*** Opening of DATA FOR THE TASK ***

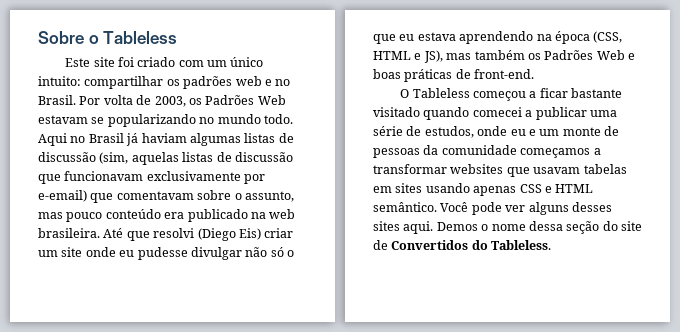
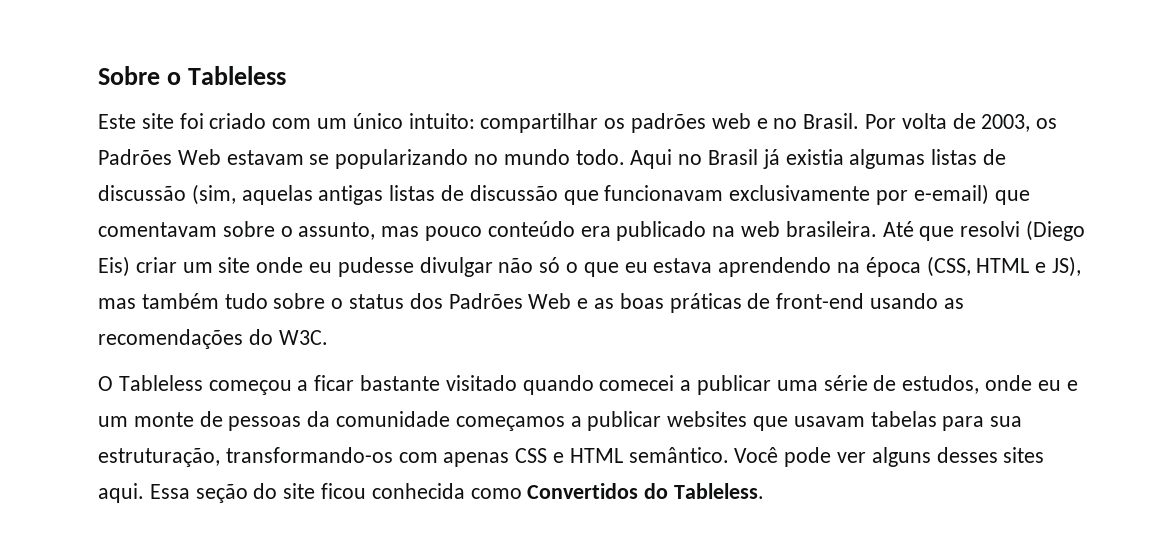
- Aqui no Brasil já haviam algumas listas de discussão (sim, aquelas listas de discussão que funcionavam exclusivamente por e-email) que comentavam sobre o assunto, mas pouco conteúdo era publicado na web brasileira.
+ Aqui no Brasil já existia algumas listas de discussão (sim, aquelas antigas listas de discussão que funcionavam exclusivamente por e-email) que comentavam sobre o assunto, mas pouco conteúdo era publicado na web brasileira.
- Até que resolvi (Diego Eis) criar um site onde eu pudesse divulgar não só o que eu estava aprendendo na época (CSS, HTML e JS), mas também os Padrões Web e boas práticas de front-end.
+ Até que resolvi (Diego Eis) criar um site onde eu pudesse divulgar não só o que eu estava aprendendo na época (CSS, HTML e JS), mas também tudo sobre o status dos Padrões Web e as boas práticas de front-end usando as recomendações do W3C.
- O Tableless começou a ficar bastante visitado quando comecei a publicar uma série de estudos, onde eu e um monte de pessoas da comunidade começamos a transformar websites que usavam tabelas em sites usando apenas CSS e HTML semântico.
+ O Tableless começou a ficar bastante visitado quando comecei a publicar uma série de estudos, onde eu e um monte de pessoas da comunidade começamos a publicar websites que usavam tabelas para sua estruturação, transformando-os com apenas CSS e HTML semântico.
- Demos o nome dessa seção do site de Convertidos do Tableless.
+ Essa seção do site ficou conhecida como Convertidos do Tableless.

*** Close of DATA FOR THE TASK ***

*INSTRUCTIONS FOR THE TASK*
Reproduce exactly the lines from the one with "- O Tableless" through the end of the entries above, both ends included.

*EXERCISE RESULT*
- O Tableless começou a ficar bastante visitado quando comecei a publicar uma série de estudos, onde eu e um monte de pessoas da comunidade começamos a transformar websites que usavam tabelas em sites usando apenas CSS e HTML semântico.
+ O Tableless começou a ficar bastante visitado quando comecei a publicar uma série de estudos, onde eu e um monte de pessoas da comunidade começamos a publicar websites que usavam tabelas para sua estruturação, transformando-os com apenas CSS e HTML semântico.
- Demos o nome dessa seção do site de Convertidos do Tableless.
+ Essa seção do site ficou conhecida como Convertidos do Tableless.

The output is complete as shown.